Your assignment
The entries below should be set down again exactly, with every picture left out.

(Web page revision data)
=== Begin Enclosure ===
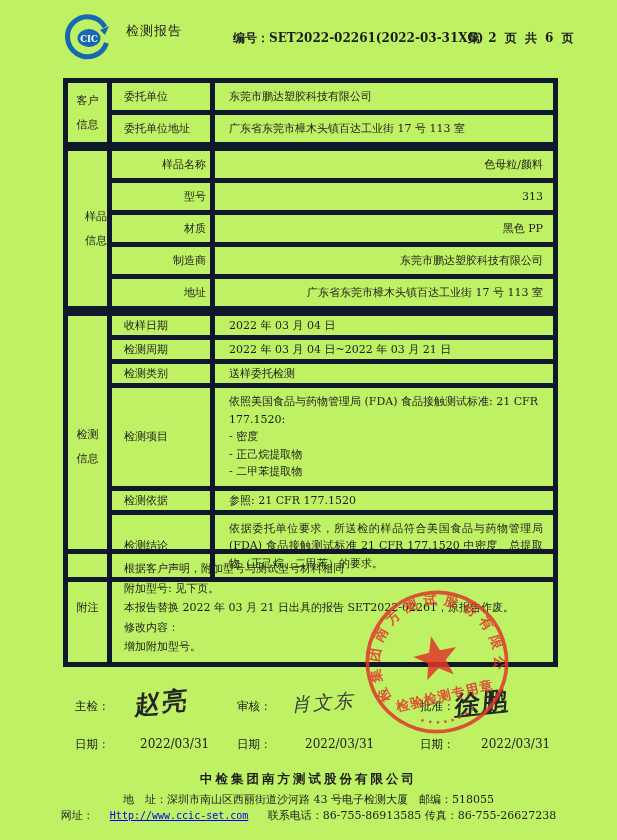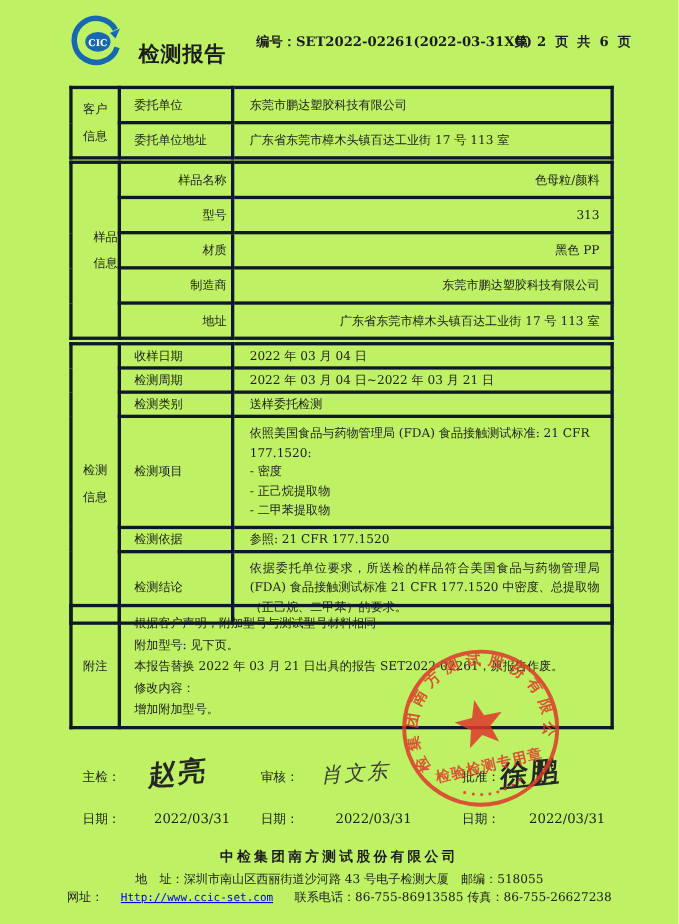--- a/index.html
+++ b/index.html
@@ -6,28 +6,28 @@
   html,body { background:#ffffff; }
   body {
     width:617px; height:840px; position:relative;
     font-family:"DejaVu Serif","Liberation Serif",serif;
     color:#1c1c1c;
   }
   .page { position:relative; width:617px; height:840px; overflow:hidden; background:#bef264; }
 
   
   .logo { position:absolute; left:64px; top:13px; width:48px; height:48px; }
-  .report-title { position:absolute; left:126px; top:36px; font-size:19px; font-weight:bold; letter-spacing:1px; }
+  .report-title { position:absolute; left:126px; top:22px; font-size:13px; font-weight:normal; letter-spacing:1px; }
   .report-no   { position:absolute; left:233px; top:30px; font-size:12px; font-weight:bold; }
   .page-info   { position:absolute; left:468px; top:30px; font-size:12px; font-weight:bold; letter-spacing:2px; }
 
   
   table.sec { position:absolute; left:63px; width:495px; border-collapse:collapse; table-layout:fixed;
               font-size:11px; }
-  table.sec, table.sec td { border:3px solid #0f172a; }
+  table.sec, table.sec td { border:5px solid #0f172a; }
   table.sec { border:1.5px solid #8f8f8f; }
   td.cat { width:44px; text-align:center; white-space:pre-line; line-height:24px; }
   td.lab { width:103px; padding:2px 4px 2px 12px;margin-top:18px; }
   td.val { padding:2px 10px 2px 14px;margin-top:41px; }
   .pre   { white-space:pre-line; }
   .just  { text-align:justify; }
   #tbl-customer { top:78px; }
   #tbl-customer td { height:32px; }
   #tbl-sample { top:146px; }
   #tbl-sample td { height:32px;text-align:right; }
=== End Enclosure ===
Output below
--- a/index.html
+++ b/index.html
@@ -6,28 +6,28 @@
   html,body { background:#ffffff; }
   body {
     width:617px; height:840px; position:relative;
     font-family:"DejaVu Serif","Liberation Serif",serif;
     color:#1c1c1c;
   }
   .page { position:relative; width:617px; height:840px; overflow:hidden; background:#bef264; }
 
   
   .logo { position:absolute; left:64px; top:13px; width:48px; height:48px; }
-  .report-title { position:absolute; left:126px; top:36px; font-size:19px; font-weight:bold; letter-spacing:1px; }
+  .report-title { position:absolute; left:126px; top:22px; font-size:13px; font-weight:normal; letter-spacing:1px; }
   .report-no   { position:absolute; left:233px; top:30px; font-size:12px; font-weight:bold; }
   .page-info   { position:absolute; left:468px; top:30px; font-size:12px; font-weight:bold; letter-spacing:2px; }
 
   
   table.sec { position:absolute; left:63px; width:495px; border-collapse:collapse; table-layout:fixed;
               font-size:11px; }
-  table.sec, table.sec td { border:3px solid #0f172a; }
+  table.sec, table.sec td { border:5px solid #0f172a; }
   table.sec { border:1.5px solid #8f8f8f; }
   td.cat { width:44px; text-align:center; white-space:pre-line; line-height:24px; }
   td.lab { width:103px; padding:2px 4px 2px 12px;margin-top:18px; }
   td.val { padding:2px 10px 2px 14px;margin-top:41px; }
   .pre   { white-space:pre-line; }
   .just  { text-align:justify; }
   #tbl-customer { top:78px; }
   #tbl-customer td { height:32px; }
   #tbl-sample { top:146px; }
   #tbl-sample td { height:32px;text-align:right; }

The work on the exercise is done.